Roger rolled my inky fingertips, one at a time, onto a fingerprint card. The Sheriff’s Scientific Services technicians had dusted the administration building for prints and wanted sets of exemplars from everyone ever known to have been in the building.

“Detective Thornbury was going to have you go down to the Sheriff’s Malibu station to give a set of your prints,” Roger said. “But when I offered to get them when you came over tonight for dinner, he went along. He’s figured out that his life will be easier during the investigation if he drops the hardboiled-cop shtick and plays nice with the locals.”

“Locals meaning you and your department?”

“Yep.” He handed me an alcohol wipe to clean my fingers with.

“How pleasant for you,” I said with a definite lack of sincerity. “Having them underfoot.”

“It works out for him,” Roger said. “The closest Sheriff’s substation to Anacapa is down the freeway in Lost Hills. Didn’t take Thornbury long to figure out how much time he was going to spend stuck in freeway traffic if he had to go back and forth. So I told him that if he could mind his manners and take turns washing and refilling the coffeepot like the rest of us, he and Weber could have a desk in our station. He accepted.”

“And does it work out for you?”

He nodded. “The Sheriffs took over the investigation. But it’s still my community.”

“Watch your back, Roger,” I said, putting the used wipe in the hand he held out for it. “I don’t trust the guy. From what I’ve seen of him, I just don’t think he’s as smart as he needs to be to get this case right.”

“Maggie?” From the paternal tone in his voice, I knew something pithy was coming so I looked up into his face and waited. He put a hand on my shoulder, leaned his forehead against mine, looked into my eyes, and said, “They can’t all be Mike.”

I tapped his cheek. “Good thing. Can you imagine life if they were?”

“That would be scary.” He laughed as he straightened up, wadded the used wipe into a ball and flicked it into a trashcan. “But what fun, huh?”

While he put away his fingerprint kit and slipped my exemplars into a protective envelope, he asked, “That kid, Frank Wiedermeyer, actually told you people are saying that Sly killed Holloway?”

Might have killed Holloway,” I said. “And he’s no kid; my guess is he’s somewhere between twenty-five and thirty.”

“The angry young artist?”

“Artist? I’m not so sure. He’s not scuffed up enough. His friend Eric’s hands were black and calloused, what you’d expect for a metal worker. You can’t wash that black off with a little soap and water,” I said. “But Frank? From what I saw, his hands were clean and smooth.”
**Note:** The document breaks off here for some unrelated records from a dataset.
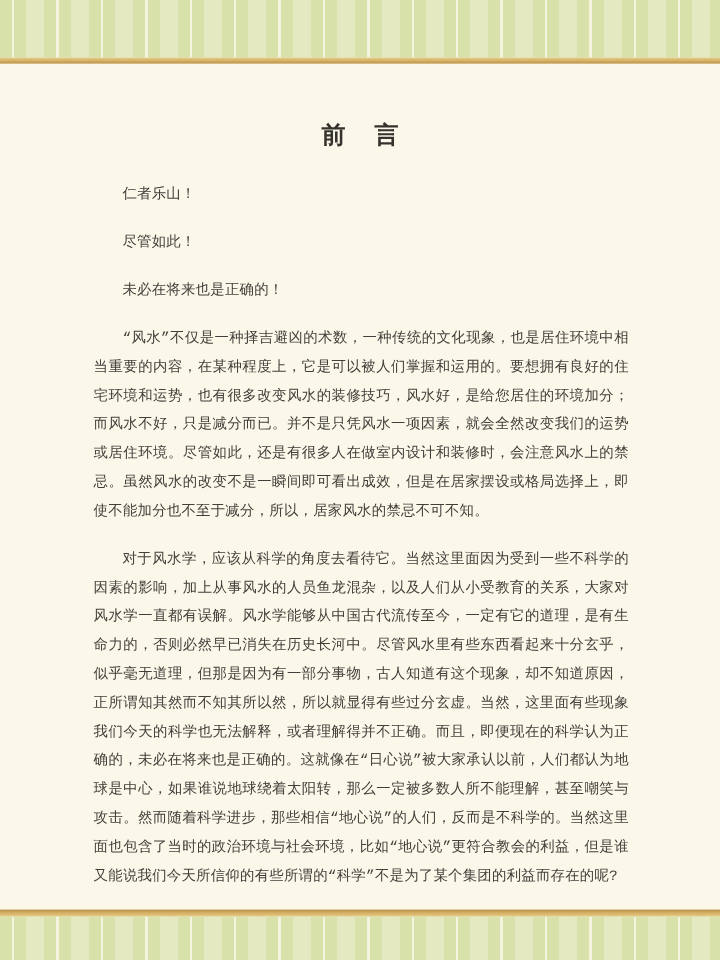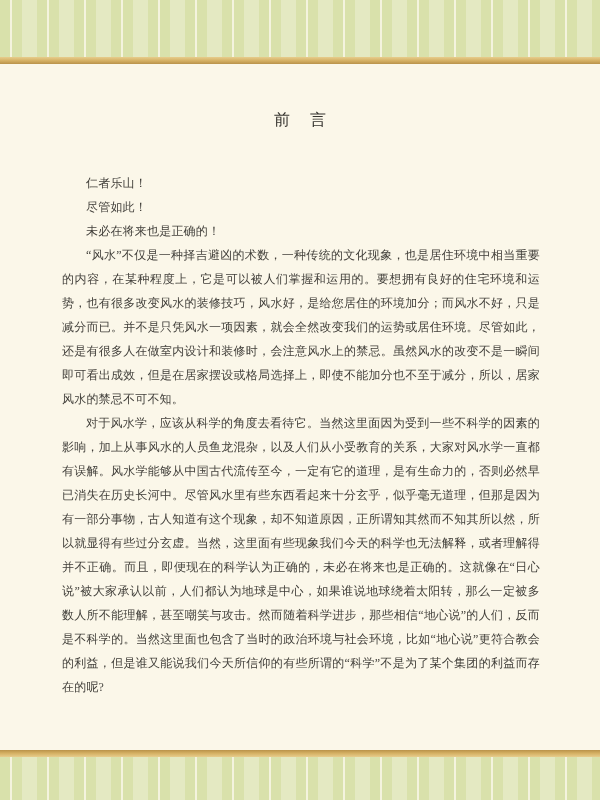--- a/index.html
+++ b/index.html
@@ -54,10 +54,10 @@
   }
   .title{
     text-align:center;
-    font-size:16px;
-    font-weight:normal;
+    font-size:20px;
+    font-weight:bold;
     letter-spacing:2px;
-    margin:0 0 40px 0;
+    margin:0 0 24px 0;
     color:#35332e;
   }
   .intro p, .body-text p{

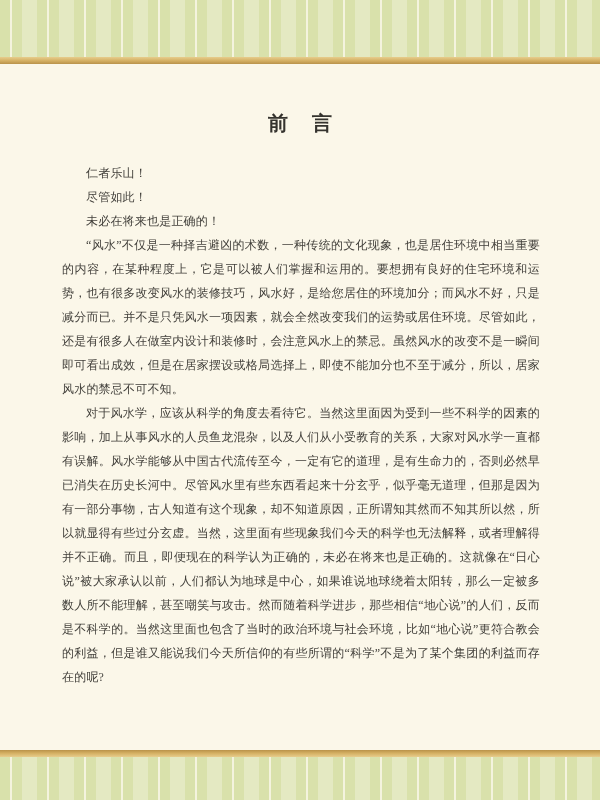--- a/index.html
+++ b/index.html
@@ -61,12 +61,13 @@
     color:#35332e;
   }
   .intro p, .body-text p{
-    margin:0;
+    margin:16px;
     font-size:12px;
     line-height:24px;
     text-indent:2em;
     text-align:justify;
     letter-spacing:0.2px;
+    font-family:Liberation Mono, monospace;
   }
 </style>
 </head>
“What did that mean to you?”

“Either he quit working with metal a long time ago, or Eric is the sculptor and Frank is his front. Eric seemed very pleased when I told him we were there because we had seen that thing everyone is calling the bronze bowling pin. But Frank didn’t seem to care.”

“I’ll check them out. And I’ll see what I can find out about the rumor mill.” He was smiling at me like a fond parent with a clever child. “Anything else I should look into, Nancy Drew?”